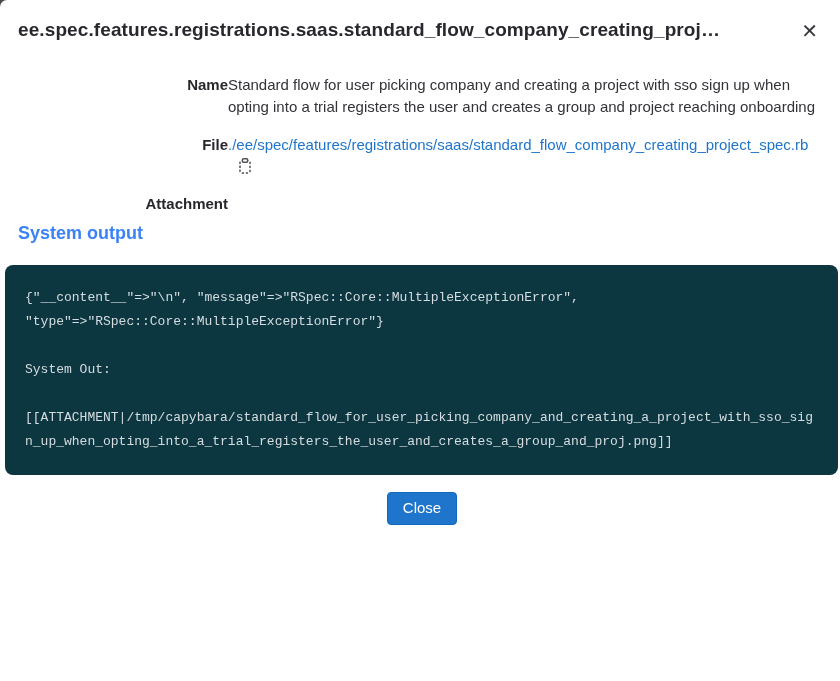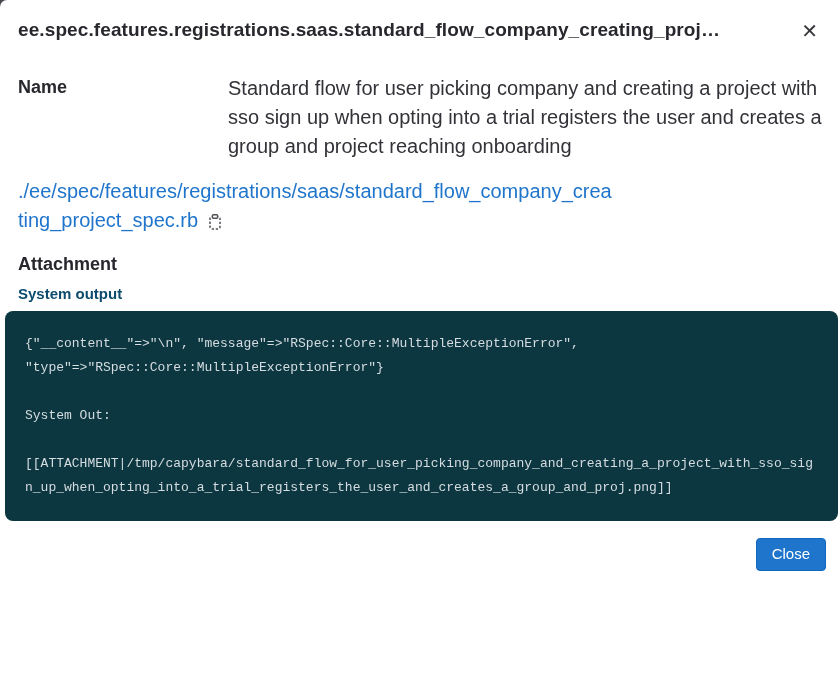"Name" .field-label { font-size: 18px -> 15px; text-align: none -> right }
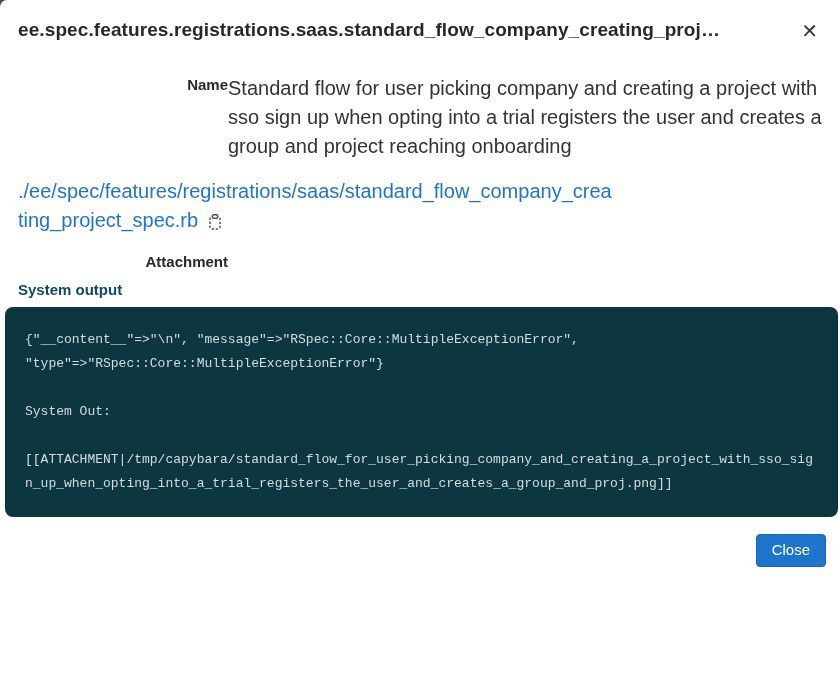"Standard flow for user picking" .field-value { font-size: 20px -> 15px }
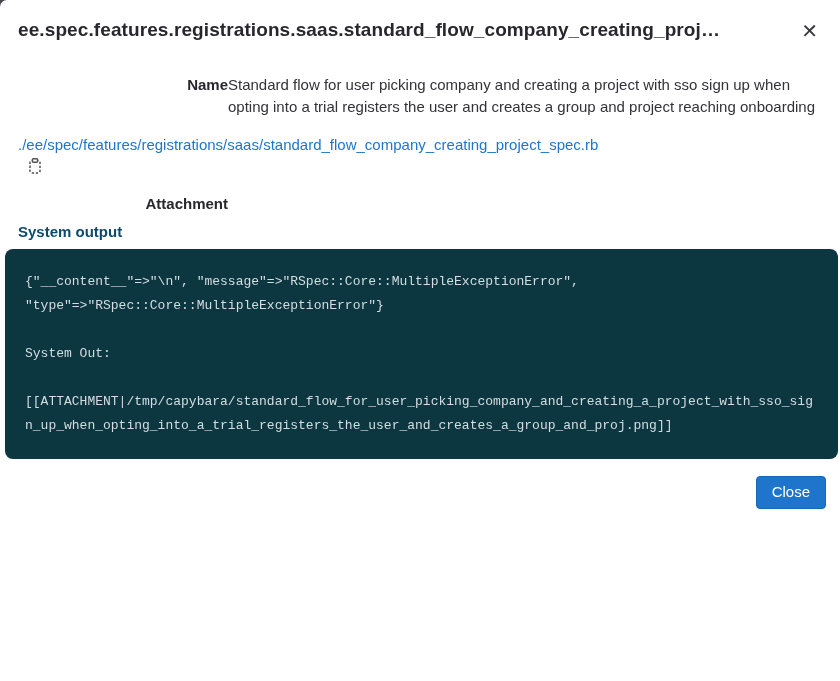"File" div.field-label { html: none -> <div>File</div> }
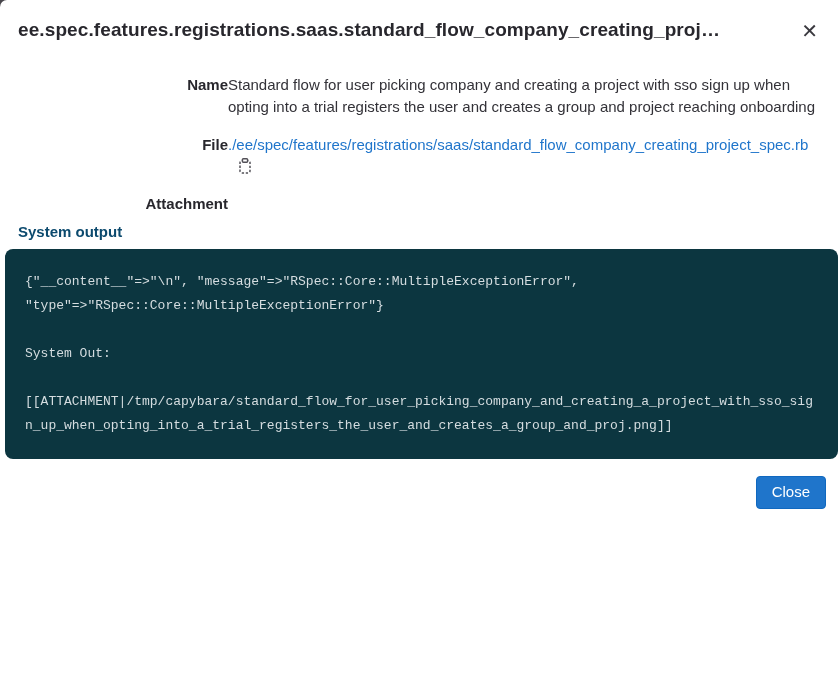"System output" .section-heading { color: #0c4a6e -> #3b82f6; font-size: 15px -> 18px; margin: 0 0 9px 0 -> 0 0 21px 0 }
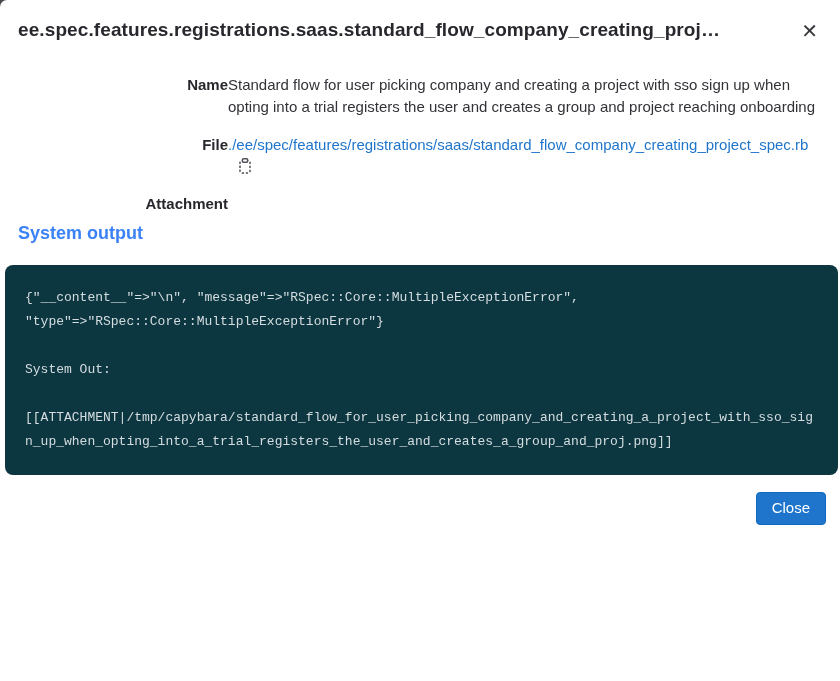"Close" .modal-footer { justify-content: flex-end -> center }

• • • • •

Keep every word of the records exact as you write them out, but drop the pictures.

• _Reply to the exercise_:
"Name" .field-label { font-size: 18px -> 15px; text-align: none -> right }
"Standard flow for user picking" .field-value { font-size: 20px -> 15px }
"File" div.field-label { html: none -> <div>File</div> }
"System output" .section-heading { color: #0c4a6e -> #3b82f6; font-size: 15px -> 18px; margin: 0 0 9px 0 -> 0 0 21px 0 }
"Close" .modal-footer { justify-content: flex-end -> center }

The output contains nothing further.